Problem details:
The expected output is the full data, repeated exactly, without pictures.

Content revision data

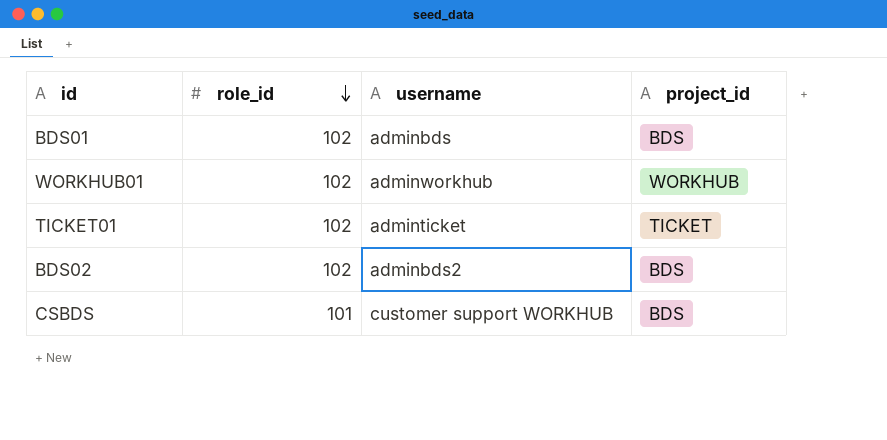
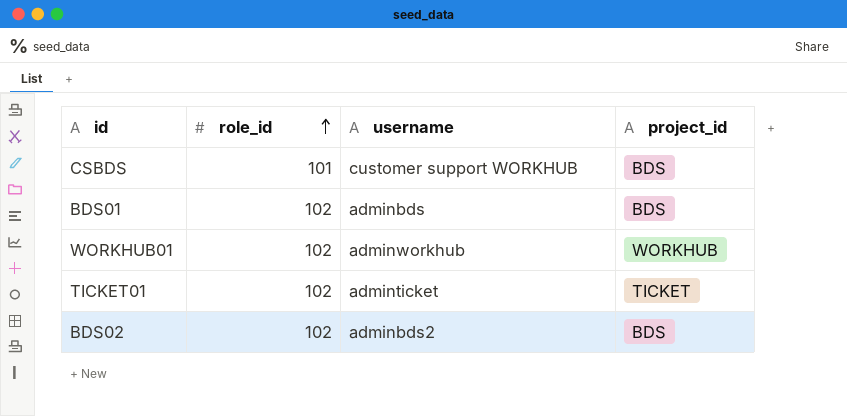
row order: role_id descending -> role_id ascending

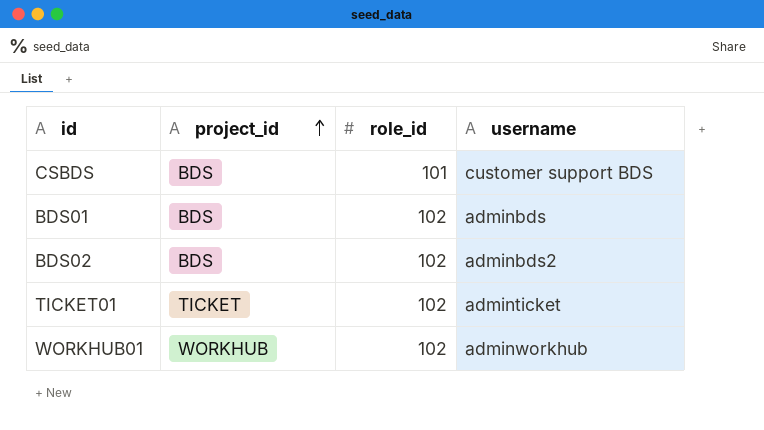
row order: role_id ascending -> project_id ascending
column project_id | position: 4 -> 2
CSBDS | username: customer support WORKHUB -> customer support BDS

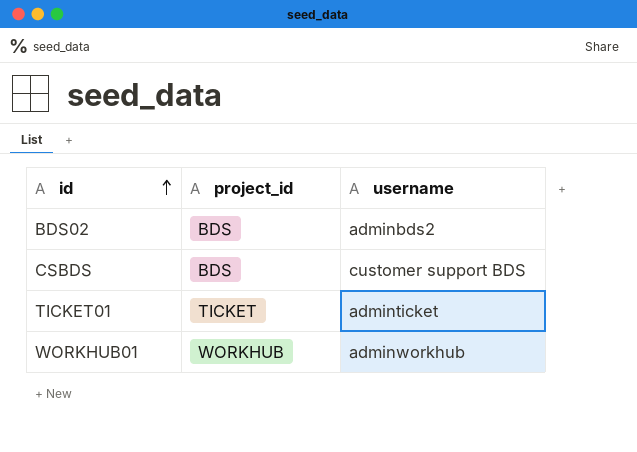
row order: project_id ascending -> id ascending
column role_id | position: 3 -> none
row BDS01: BDS | 102 | adminbds -> none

Response to the task:
row order: role_id descending -> role_id ascending

row order: role_id ascending -> project_id ascending
column project_id | position: 4 -> 2
CSBDS | username: customer support WORKHUB -> customer support BDS

row order: project_id ascending -> id ascending
column role_id | position: 3 -> none
row BDS01: BDS | 102 | adminbds -> none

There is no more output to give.